My eating disorder and body dysmorphia started by feeling more like strength, courage and will power. It was facilitating my journey to become a "healthier" version of myself. That illusion of control alone is a sickness. I was praised, even put on a pedestal by some for my “accomplishments”. I associated a sense of purpose in shrinking because of the attention my new body was getting. Comments like "you look great!"/ "how do you do it?" fed right into that sense of purpose. The "cost of smallness" was somehow worth it (shitty, tasteless food, morning & night workouts, losing friends, zero social life) Until I learned, it really isn't.

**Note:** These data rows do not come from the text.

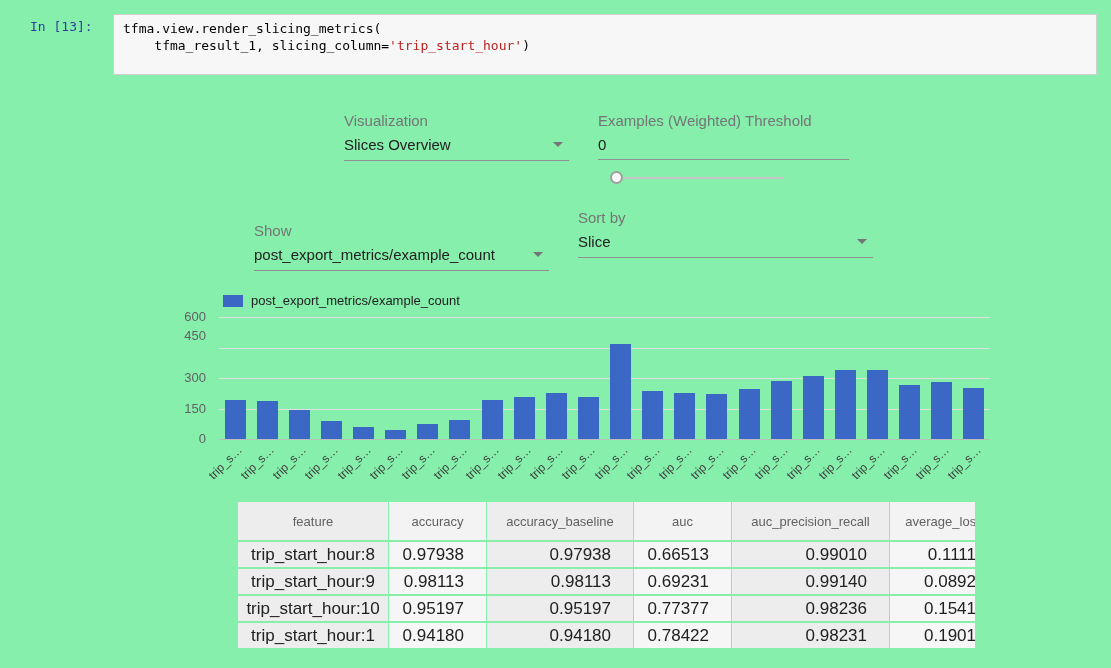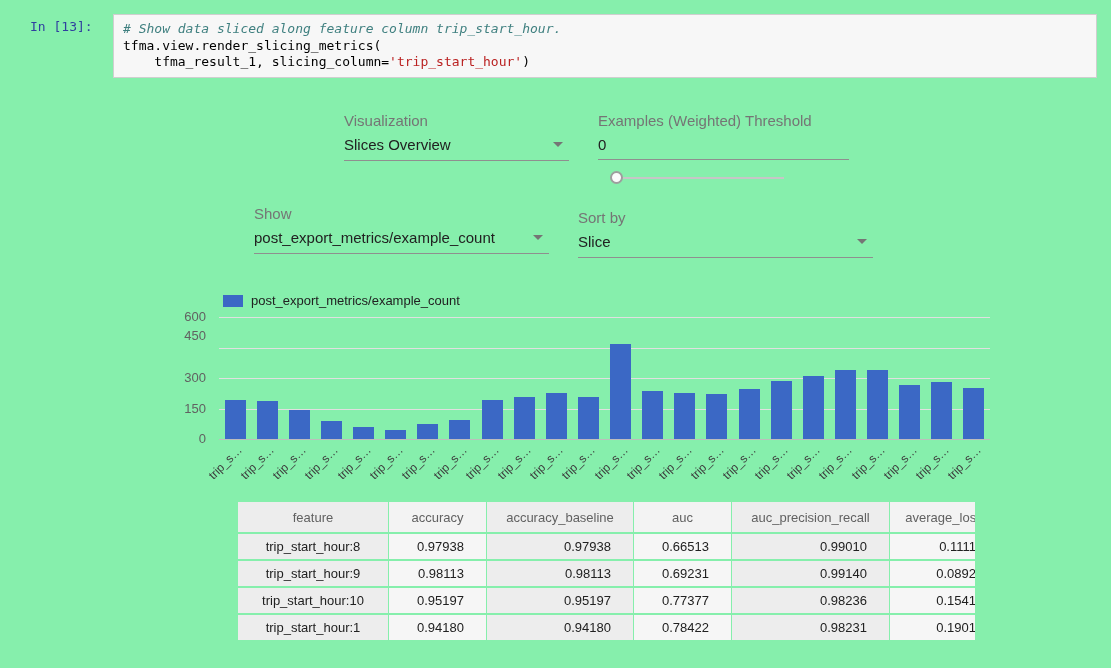--- a/index.html
+++ b/index.html
@@ -29,21 +29,21 @@
   .ctl-label { font-size:15px; color:#757575; margin-bottom:7px; }
   .ctl-value-row { position:relative; border-bottom:1px solid #8f8f8f; padding-bottom:6px; }
   .ctl-value { font-size:15px; color:#212121; white-space:nowrap; }
   .arrow {
     position:absolute; right:6px; top:6px; width:0; height:0;
     border-left:5px solid transparent; border-right:5px solid transparent;
     border-top:5px solid #757575;
   }
   #ctl-visualization { left:344px; top:112px; width:225px; }
   #ctl-threshold     { left:598px; top:112px; width:251px; }
-  #ctl-show          { left:254px; top:205px; width:295px; }
+  #ctl-show          { left:254px; top:222px; width:295px; }
   #ctl-sort          { left:578px; top:209px; width:295px; }
   .ctl-input {
     width:100%; border:none; border-bottom:1px solid #8f8f8f; background:transparent;
     font-family:"Liberation Sans", sans-serif; font-size:15px; color:#212121;
     padding:0 0 6px 0; outline:none;
   }
 
   .slider { position:absolute; left:610px; top:171px; width:176px; height:13px; }
   .slider-track { position:absolute; left:7px; right:2px; top:6px; height:2px; background:#c6c6c6; }
   .slider-handle {
@@ -71,42 +71,41 @@
   .xlabels { position:absolute; left:219px; top:443px; width:771px; height:45px; }
   .xlabel {
     position:absolute; top:0; width:80px; text-align:right; font-size:12px; color:#3c3c3c;
     white-space:nowrap; transform:rotate(-45deg); transform-origin:100% 0;
   }
 
   
   .table-wrap { position:absolute; left:237px; top:500px; width:738px; height:168px; overflow:hidden; }
   .table-wrap table { border-collapse:separate; border-spacing:1px 2px; table-layout:fixed; width:762px; }
   .table-wrap th {
-    height:30px; font-size:13px; color:#616161; font-weight:400; text-align:center;
+    height:38px; font-size:13px; color:#616161; font-weight:400; text-align:center;
     padding:0 6px; overflow:hidden; white-space:nowrap;
   }
   .table-wrap td {
-    height:25px; font-size:13px; color:#212121; white-space:nowrap; overflow:hidden;
+    height:25px; font-size:17px; color:#212121; white-space:nowrap; overflow:hidden;
   }
   td.num { text-align:right; padding:0 22px 0 6px; }
   td.feature { text-align:center; padding:0 6px; }
   th.col-even { background:#ededed; }
   th.col-odd  { background:#f3f3f3; }
   td.col-even { background:#ededed; }
   td.col-odd  { background:#f6f6f6; }
 </style>
 </head>
 <body>
 
 <div class="page">
 
   <div class="prompt">In [13]:</div>
 
   <div class="code-box">
-    <div class="code-line"><span class="tok-comment"># Show data sliced along feature column trip_start_hour.</span></div>
     <div class="code-line">tfma.view.render_slicing_metrics(</div>
     <div class="code-line"><span>    tfma_result_1, slicing_column=</span><span class="tok-string">'trip_start_hour'</span><span>)</span></div>
   </div>
 
   <div class="ctl" id="ctl-visualization">
     <div class="ctl-label">Visualization</div>
     <div class="ctl-value-row">
       <span class="ctl-value">Slices Overview</span>
       <span class="arrow"></span>
     </div>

It began by training for a bodybuilding show as a marker of accomplishment of my profession. My reasoning: "if I can do it, I can teach people to do it"... The training was all about the means to an end. The stage, competition, being judged.. although, NO ONE prepared me for the days and weeks after the competition when your body strives to get back to "normal", not sick and nearly dead (what you see when people are on the stage) and about 1 wk after the show, I was going out and I put on my favorite size 3, white linen pants and I couldn't get them past my mid thigh. I HAD NO BUSINESS being in a size 3 in the first place. I fell to the floor and bawled my head off... That was the very moment when the ideal of the "euphoria" I once knew turned into the full on grip of a life depleting disorder. I went on to chase the look and the praise for another 4 yrs. And for the last 16 yrs I have been unraveling the lies I told myself & harmful actions against myself for all that time. The progress of healing is not linear, fast nor easy. The part I am in in this moment is quite rocky but I've had glimpses of immense love and freedom, so I know it's worth it. I see quotes like in the picture I used with this post to continue to remind me that there is a bigger reason at play for me to heal. If not for me (right now) then for the women (and men) before me whom I love, respect, & honor so deeply
We will do a podcast soon, where I go into my disorder more, and the little things that have made a big difference for me along the way.